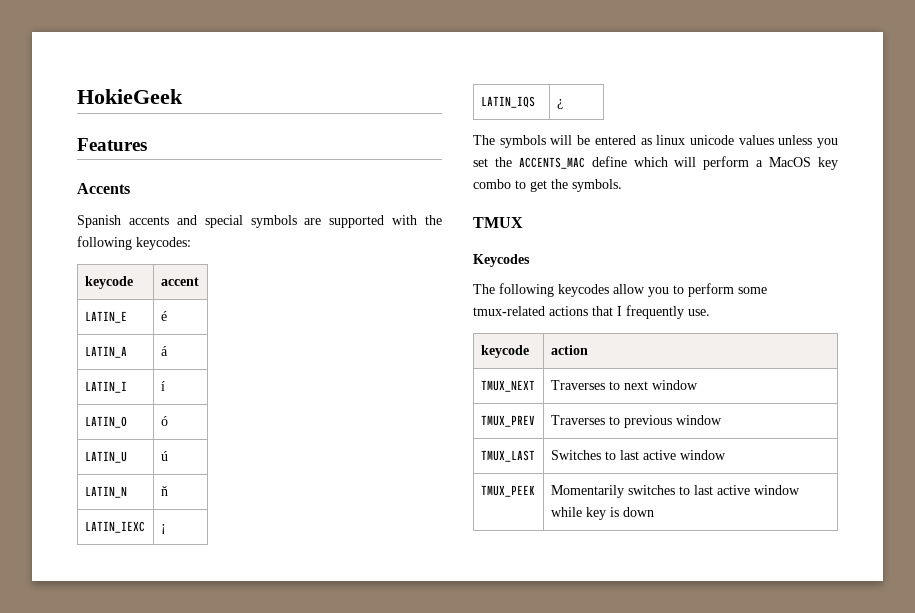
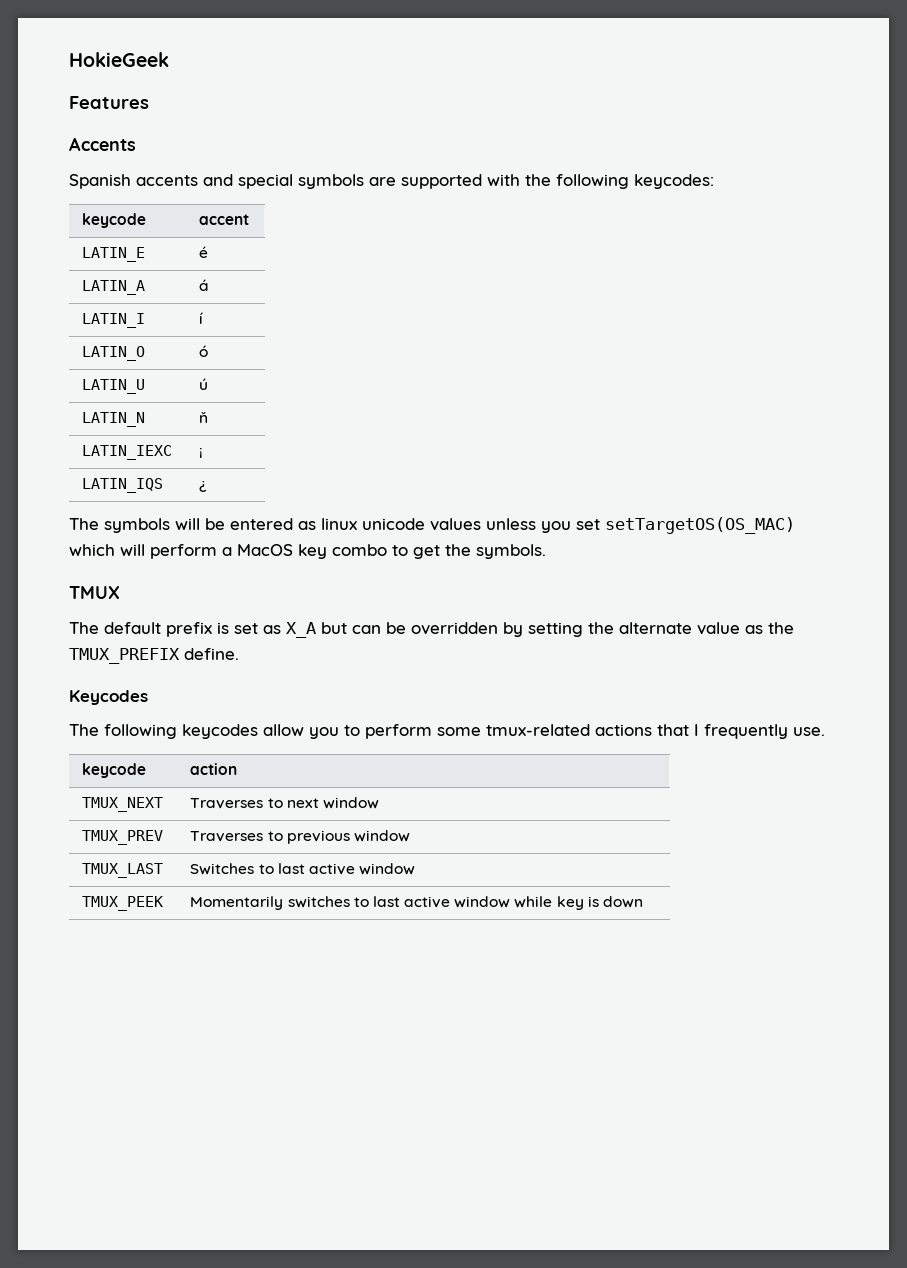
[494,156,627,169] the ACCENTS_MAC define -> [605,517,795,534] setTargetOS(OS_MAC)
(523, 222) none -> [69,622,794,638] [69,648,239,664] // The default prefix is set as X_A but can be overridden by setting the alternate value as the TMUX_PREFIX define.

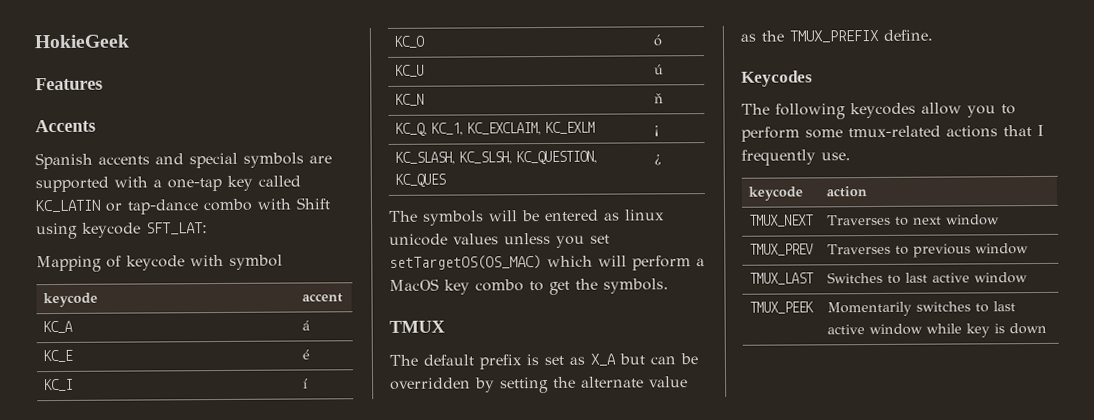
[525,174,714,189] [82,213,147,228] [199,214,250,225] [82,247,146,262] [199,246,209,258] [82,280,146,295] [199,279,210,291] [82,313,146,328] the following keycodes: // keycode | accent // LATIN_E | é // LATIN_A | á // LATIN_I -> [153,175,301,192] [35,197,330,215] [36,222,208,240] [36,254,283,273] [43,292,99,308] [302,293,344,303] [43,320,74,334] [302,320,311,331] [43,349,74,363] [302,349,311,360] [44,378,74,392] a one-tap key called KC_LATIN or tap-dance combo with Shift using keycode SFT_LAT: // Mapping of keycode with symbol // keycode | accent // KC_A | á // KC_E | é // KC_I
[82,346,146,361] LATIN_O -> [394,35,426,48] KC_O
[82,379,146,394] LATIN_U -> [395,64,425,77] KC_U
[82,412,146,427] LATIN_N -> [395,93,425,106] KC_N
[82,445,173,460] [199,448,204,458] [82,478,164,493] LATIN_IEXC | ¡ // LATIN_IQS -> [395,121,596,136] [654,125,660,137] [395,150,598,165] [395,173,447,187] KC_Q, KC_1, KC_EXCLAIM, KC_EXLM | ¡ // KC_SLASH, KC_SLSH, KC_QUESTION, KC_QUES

========================

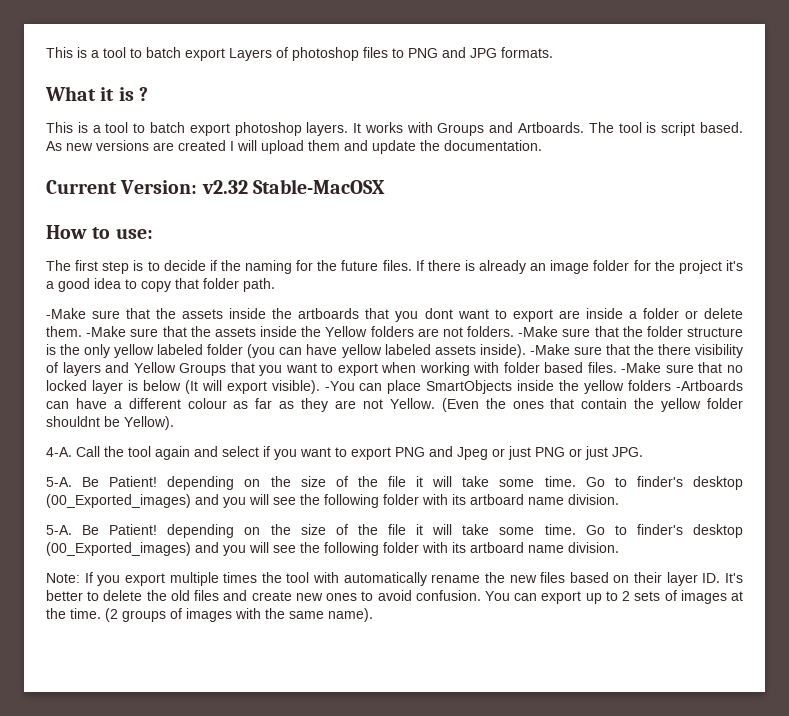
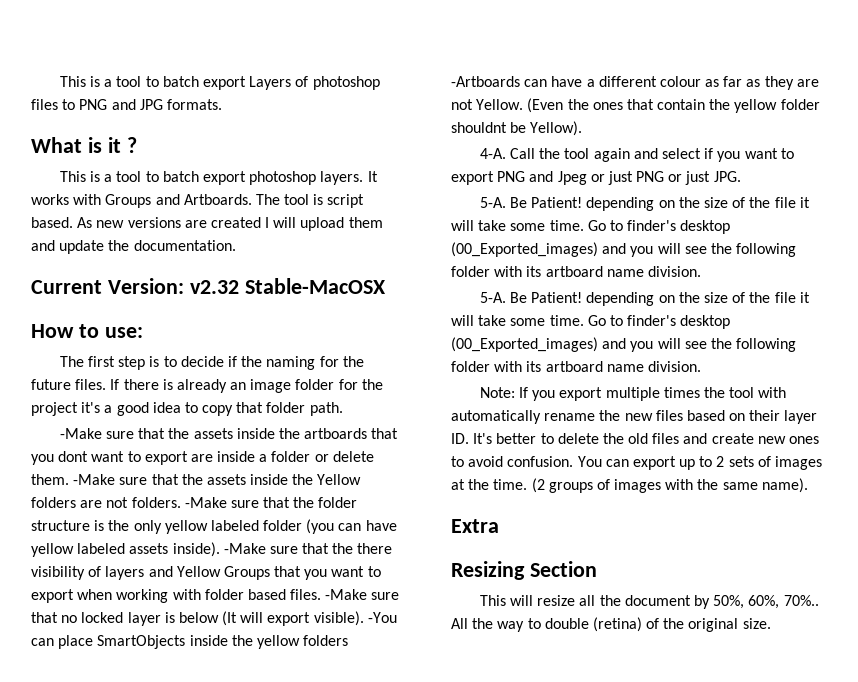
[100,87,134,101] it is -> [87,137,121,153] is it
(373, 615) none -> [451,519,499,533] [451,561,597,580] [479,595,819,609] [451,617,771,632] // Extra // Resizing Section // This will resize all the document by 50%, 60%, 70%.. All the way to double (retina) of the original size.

========================

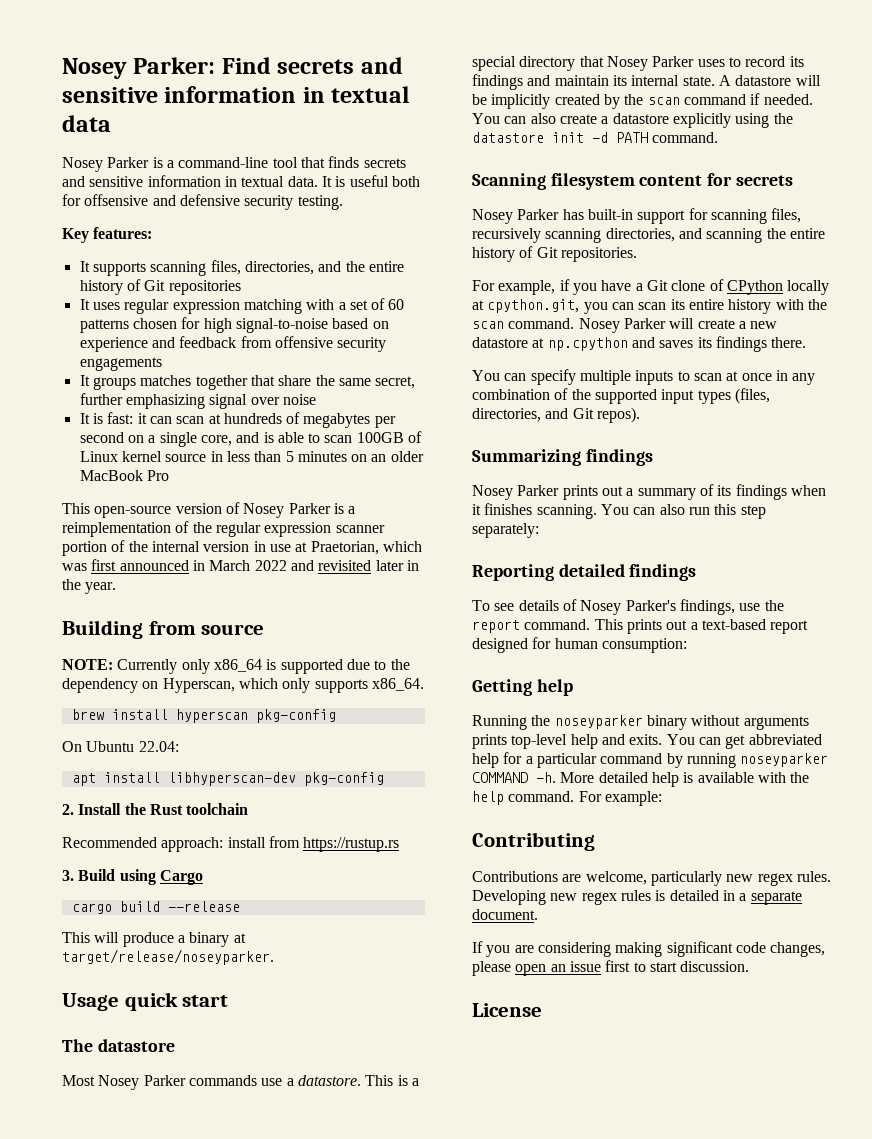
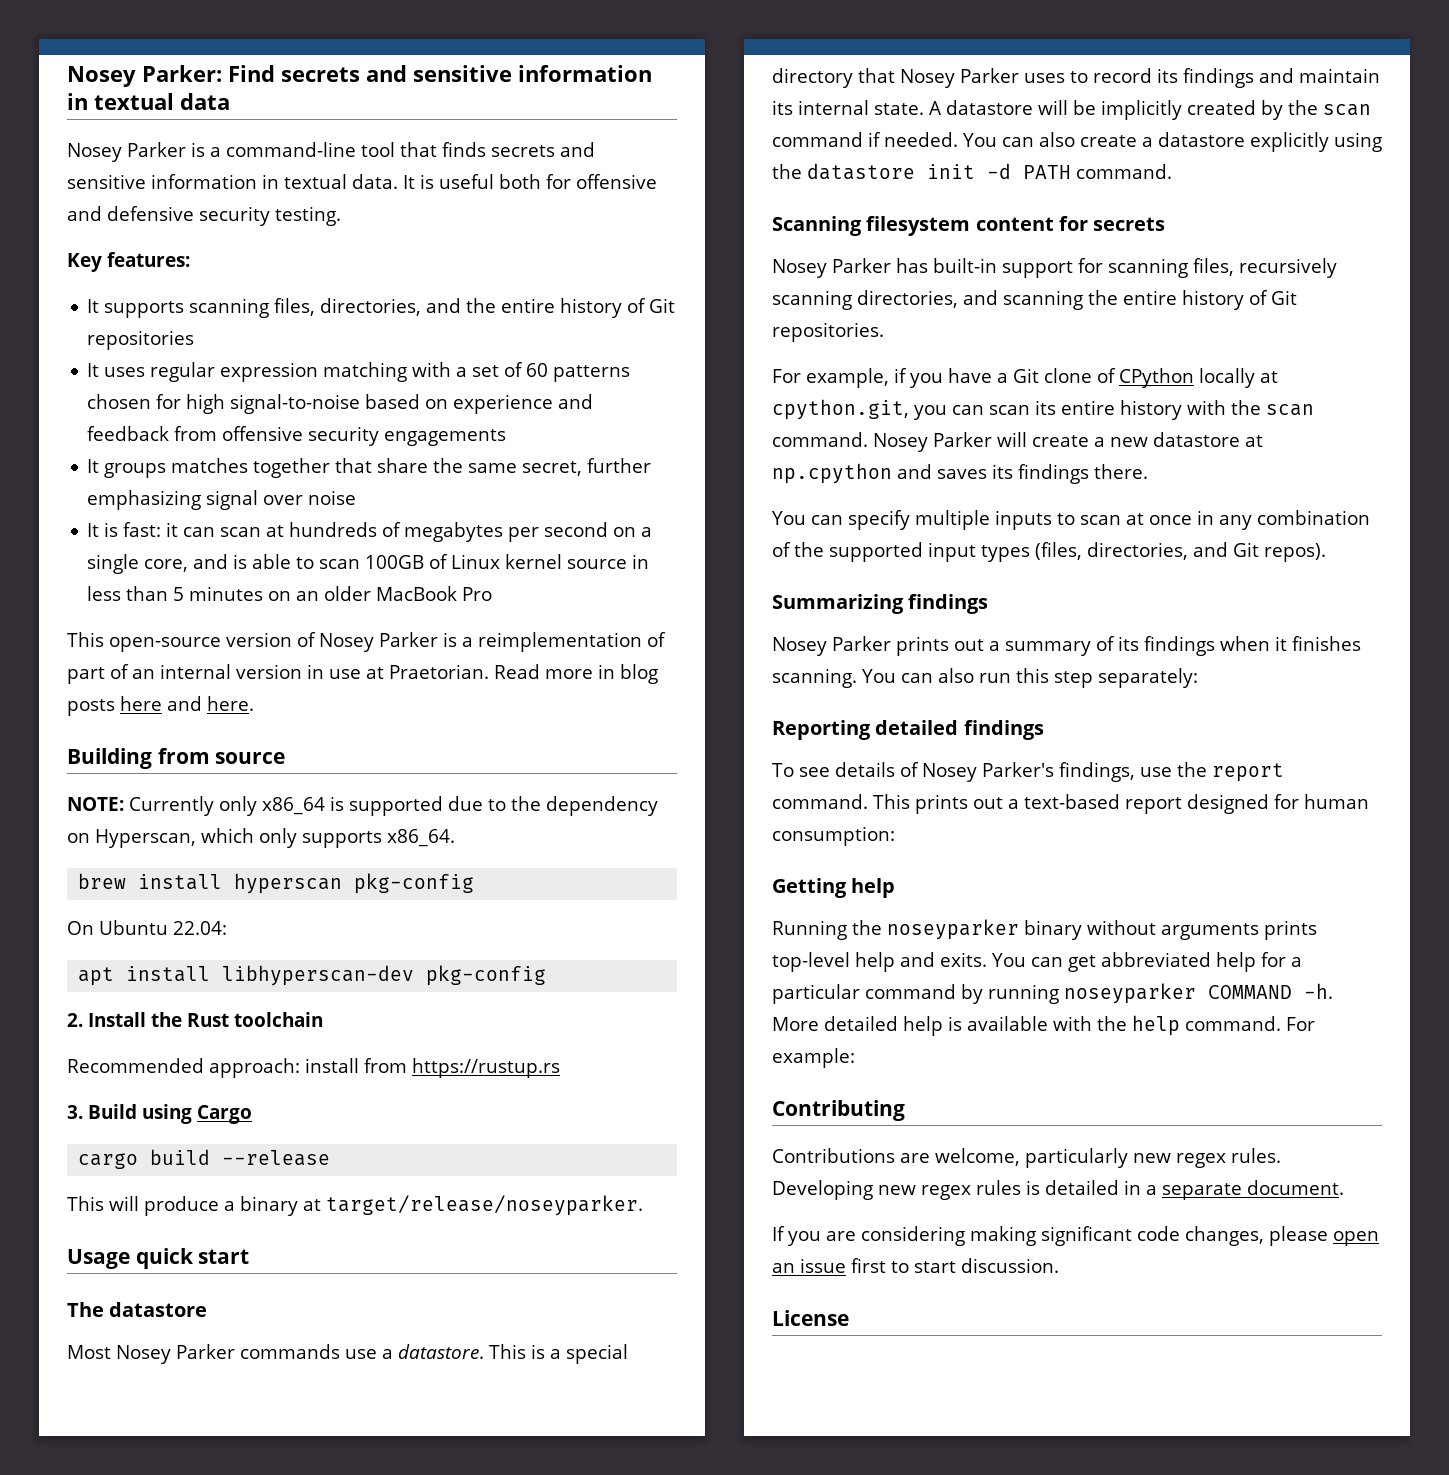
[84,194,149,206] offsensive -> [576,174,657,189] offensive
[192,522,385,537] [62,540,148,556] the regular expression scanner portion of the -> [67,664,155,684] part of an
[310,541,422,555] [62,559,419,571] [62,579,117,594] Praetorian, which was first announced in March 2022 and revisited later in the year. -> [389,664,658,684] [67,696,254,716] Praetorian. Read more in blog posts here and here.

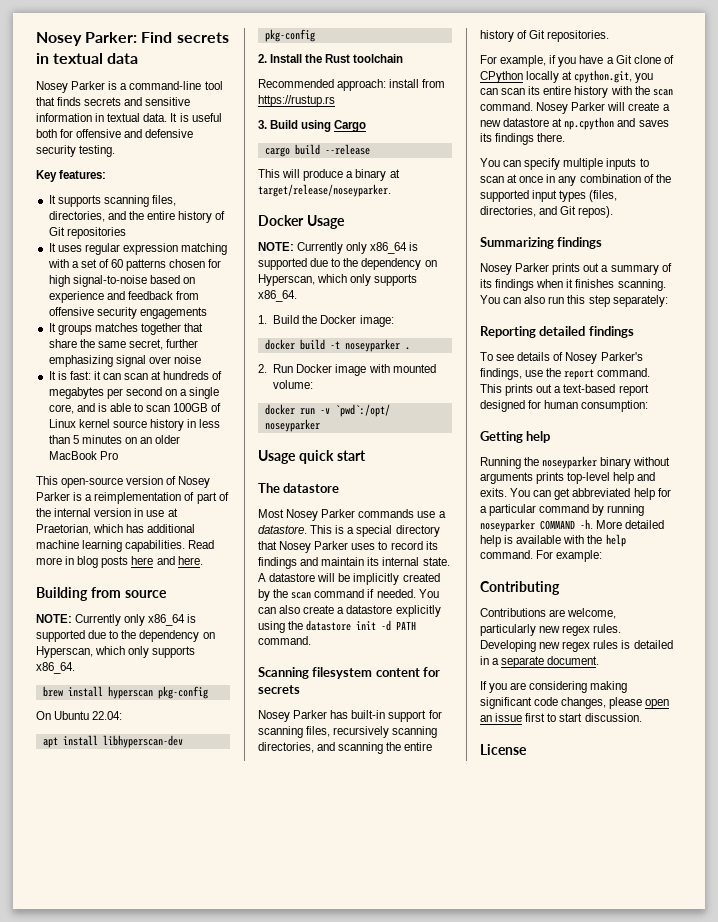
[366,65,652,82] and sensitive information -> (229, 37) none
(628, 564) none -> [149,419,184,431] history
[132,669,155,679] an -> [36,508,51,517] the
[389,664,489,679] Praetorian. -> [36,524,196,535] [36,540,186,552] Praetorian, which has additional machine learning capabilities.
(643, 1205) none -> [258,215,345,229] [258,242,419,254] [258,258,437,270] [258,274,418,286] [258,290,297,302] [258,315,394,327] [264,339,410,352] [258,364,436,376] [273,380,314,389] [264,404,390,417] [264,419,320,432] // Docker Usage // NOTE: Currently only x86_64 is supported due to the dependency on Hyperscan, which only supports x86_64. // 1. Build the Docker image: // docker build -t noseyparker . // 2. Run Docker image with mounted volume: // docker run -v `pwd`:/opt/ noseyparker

========================

Problem description: Copy out exactly the lines above beginning with the line that contains "[494,156,627,169] the ACCENTS_MAC" and finishing with the line that contains "[82,412,146,427] LATIN_N ->", including both; leave the pictures out.

Task result:
[494,156,627,169] the ACCENTS_MAC define -> [605,517,795,534] setTargetOS(OS_MAC)
(523, 222) none -> [69,622,794,638] [69,648,239,664] // The default prefix is set as X_A but can be overridden by setting the alternate value as the TMUX_PREFIX define.

[525,174,714,189] [82,213,147,228] [199,214,250,225] [82,247,146,262] [199,246,209,258] [82,280,146,295] [199,279,210,291] [82,313,146,328] the following keycodes: // keycode | accent // LATIN_E | é // LATIN_A | á // LATIN_I -> [153,175,301,192] [35,197,330,215] [36,222,208,240] [36,254,283,273] [43,292,99,308] [302,293,344,303] [43,320,74,334] [302,320,311,331] [43,349,74,363] [302,349,311,360] [44,378,74,392] a one-tap key called KC_LATIN or tap-dance combo with Shift using keycode SFT_LAT: // Mapping of keycode with symbol // keycode | accent // KC_A | á // KC_E | é // KC_I
[82,346,146,361] LATIN_O -> [394,35,426,48] KC_O
[82,379,146,394] LATIN_U -> [395,64,425,77] KC_U
[82,412,146,427] LATIN_N -> [395,93,425,106] KC_N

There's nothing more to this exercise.